In: Economics
The large concetration of African Americans in segregated neighborhoods in the North often resulted in the acquisition of political power and influence.
The reality is that segregation was enforced by racially overt federal, state, and local policies in every metropolitan area, without which private actions of prejudice or discrimination would not have been very successful. And if we recognize that our segregation is a government-sponsored scheme, which we would of course call de jure segregation, then we can only attempt to fix it. Because it is hard to imagine how to fix it if it happens by individual choice. When government action happens, then we should be able to develop equally effective government action to undo it.
The African-Americans had less housing options. African-Americans were willing to pay more to buy homes than whites were for similar properties, and property values usually increased as African-Americans moved into a white neighborhood. Only after a concerted effort on the part of the real estate industry to build and congest all-black suburbs and turn them into slums did property values go down. But that was the rationale and, perhaps more, it persisted for at least three decades.
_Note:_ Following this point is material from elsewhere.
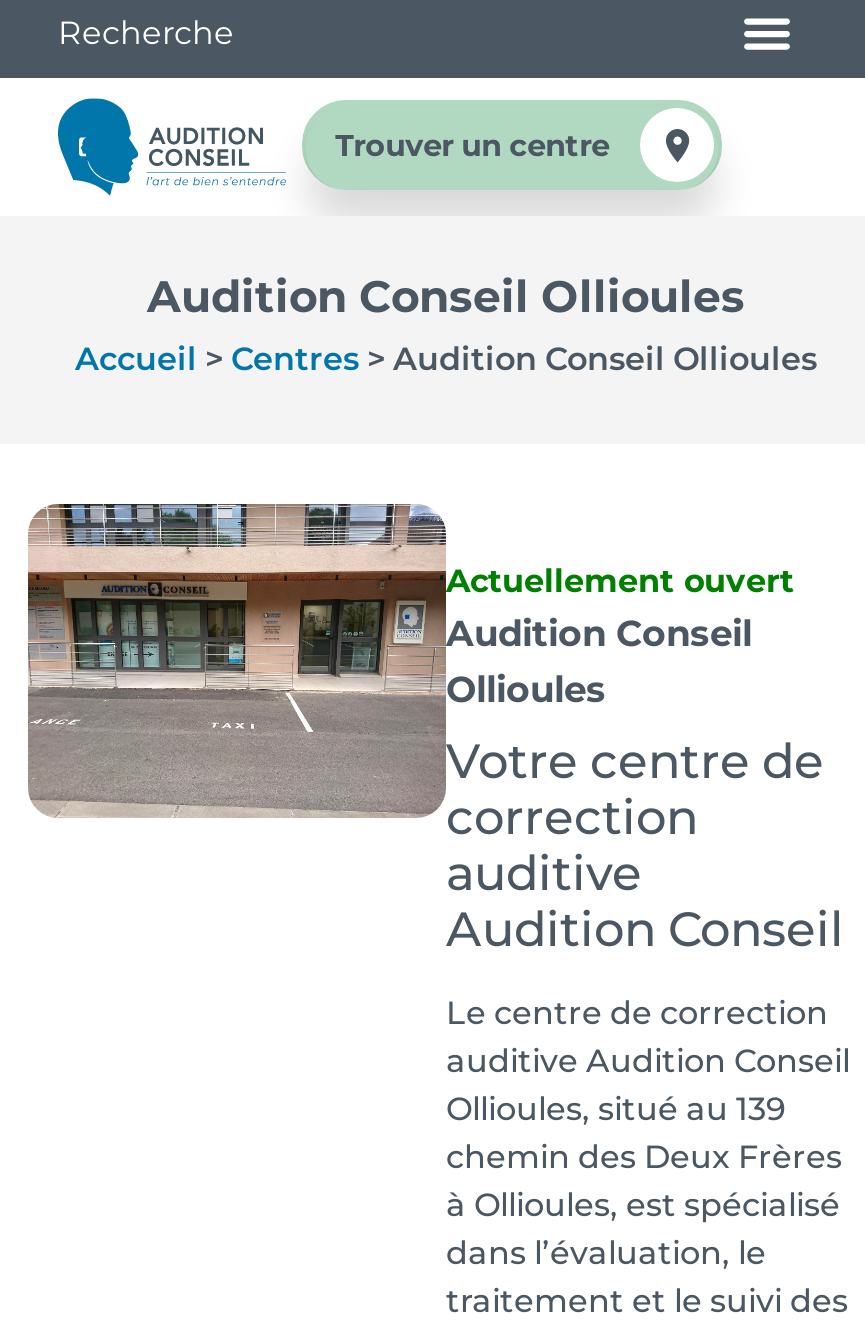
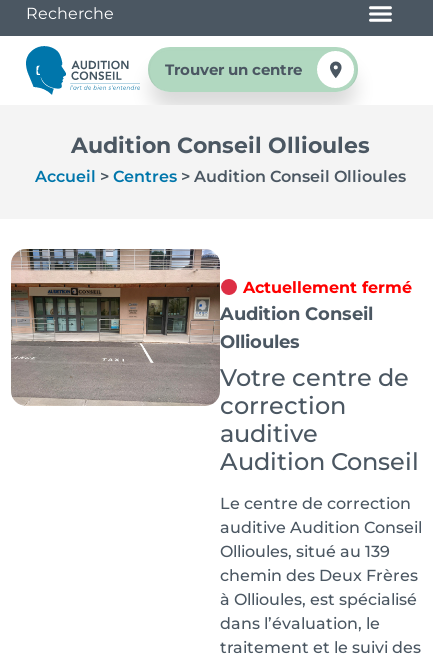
[446,562,794,600] Actuellement ouvert -> [238,278,412,297] Actuellement fermé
When the civilian housing industry picked up in the 1950s, mass production builders were subsidized by the federal government to create suburbs on grounds that those suburban homes would be sold only to whites. No African-Americans were allowed to buy them, and the FHA often added an additional condition requiring that any act in a home in those subdivisions prohibit African-Americans from reselling.
Finally we had a situation everywhere in the world where the white projects had a large number of vacancies and long waiting lists for the black projects. The problem became so obvious that African-Americans had to have the government and local housing authorities open up all the programs. Thus these two policies, the integration of public housing in urban areas and the subsidization of white families to leave urban areas and suburbs, created the kind of racial trends we know today.